#### [INSTRUCTIONS TO FOLLOW]
Wherever the word "build" shows up in the data, report the line it sits in.

#### [MATERIAL SHOWN]
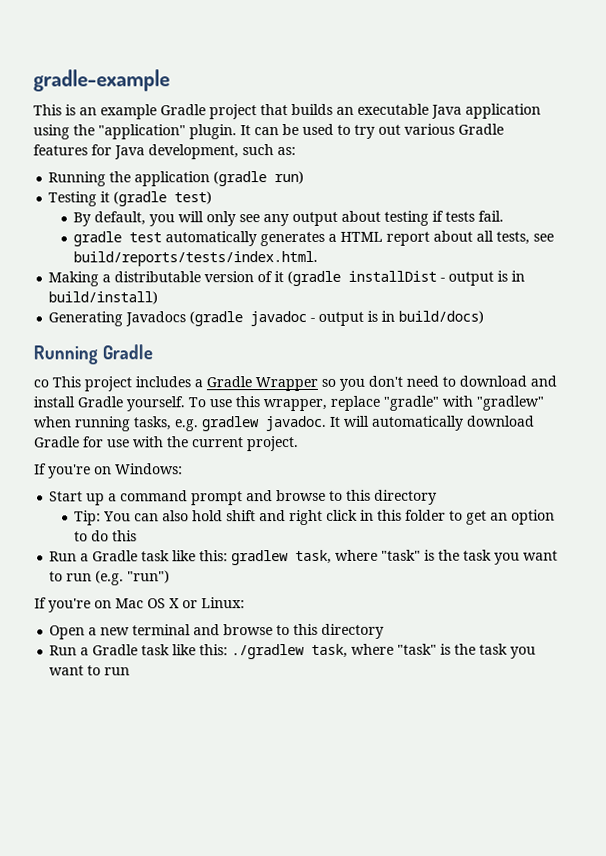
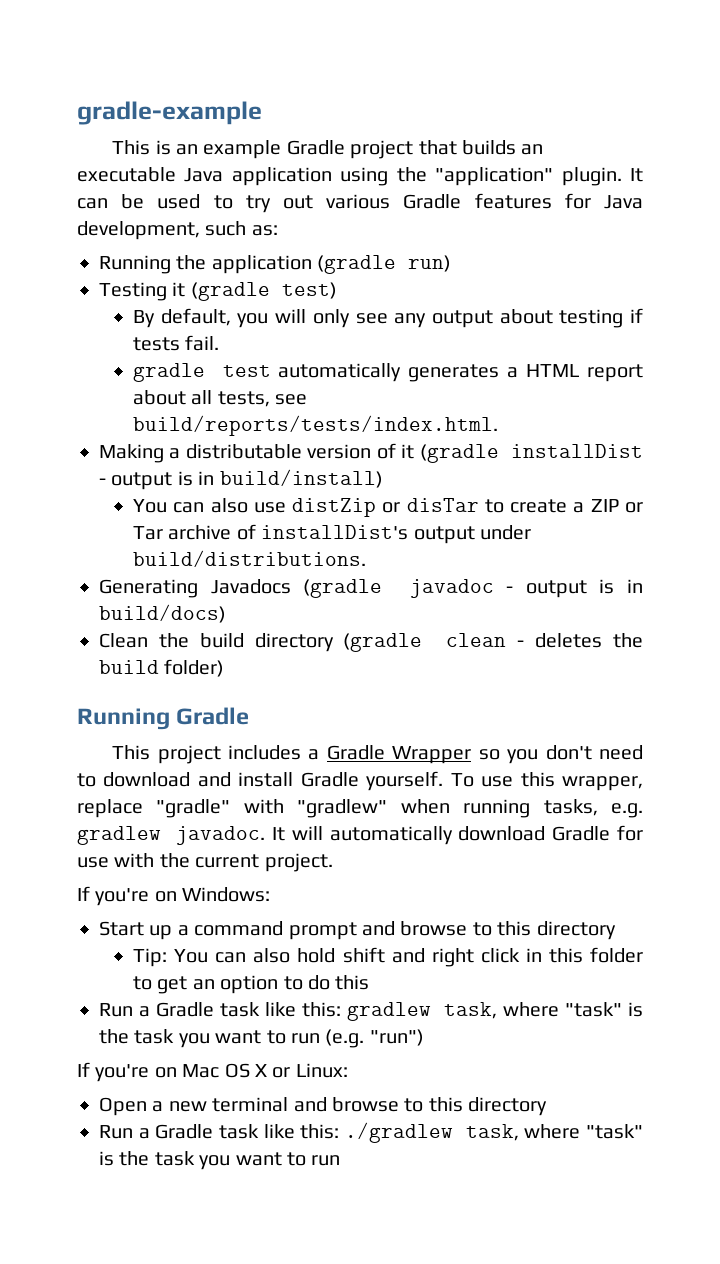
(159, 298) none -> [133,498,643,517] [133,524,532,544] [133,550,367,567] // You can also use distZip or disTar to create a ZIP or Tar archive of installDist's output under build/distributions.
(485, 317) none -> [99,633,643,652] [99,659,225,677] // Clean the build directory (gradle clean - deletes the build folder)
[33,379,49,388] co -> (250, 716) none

--

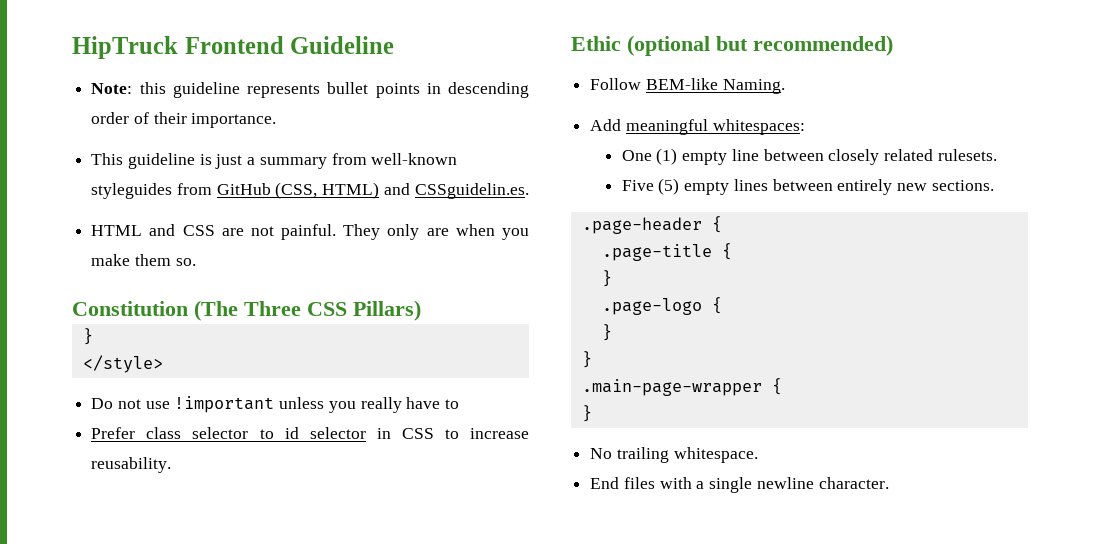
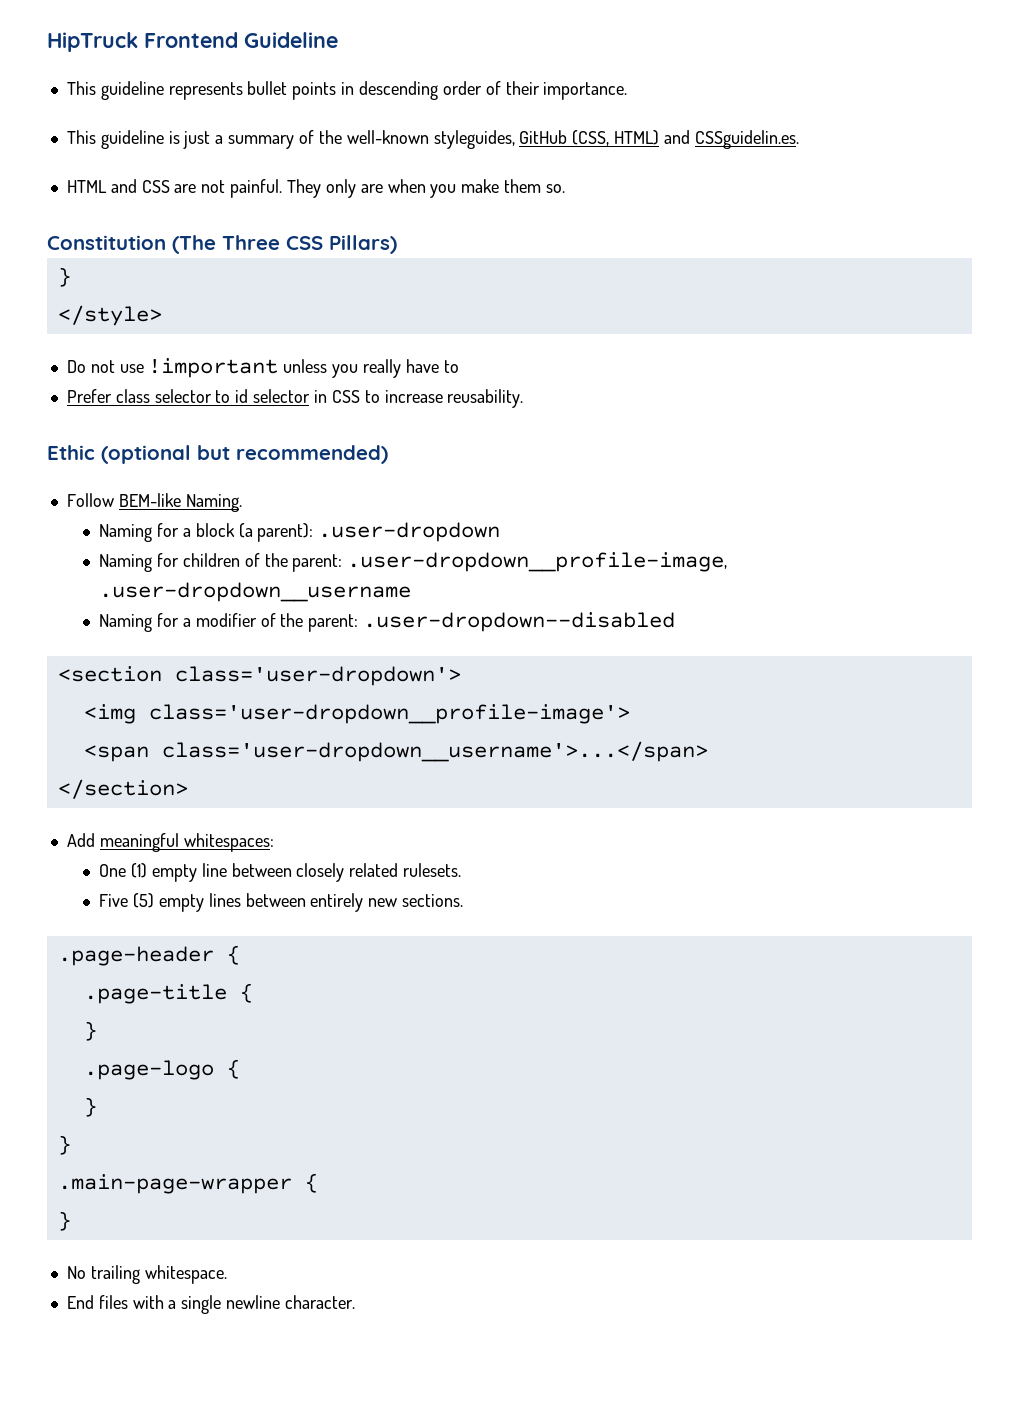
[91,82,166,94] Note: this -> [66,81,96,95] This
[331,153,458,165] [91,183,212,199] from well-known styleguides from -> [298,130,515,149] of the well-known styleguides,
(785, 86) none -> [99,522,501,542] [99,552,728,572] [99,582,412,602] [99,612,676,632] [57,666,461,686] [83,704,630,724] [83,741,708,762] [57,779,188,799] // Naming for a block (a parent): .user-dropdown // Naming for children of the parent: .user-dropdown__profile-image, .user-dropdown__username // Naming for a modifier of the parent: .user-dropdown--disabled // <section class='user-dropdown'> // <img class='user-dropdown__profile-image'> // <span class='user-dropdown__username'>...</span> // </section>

==

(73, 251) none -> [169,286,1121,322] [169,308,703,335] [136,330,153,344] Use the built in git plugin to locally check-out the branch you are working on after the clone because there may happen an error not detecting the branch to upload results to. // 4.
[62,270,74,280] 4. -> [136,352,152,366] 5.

#### [EXERCISE SOLUTION]
(159, 298) none -> [133,498,643,517] [133,524,532,544] [133,550,367,567] // You can also use distZip or disTar to create a ZIP or Tar archive of installDist's output under build/distributions.
(485, 317) none -> [99,633,643,652] [99,659,225,677] // Clean the build directory (gradle clean - deletes the build folder)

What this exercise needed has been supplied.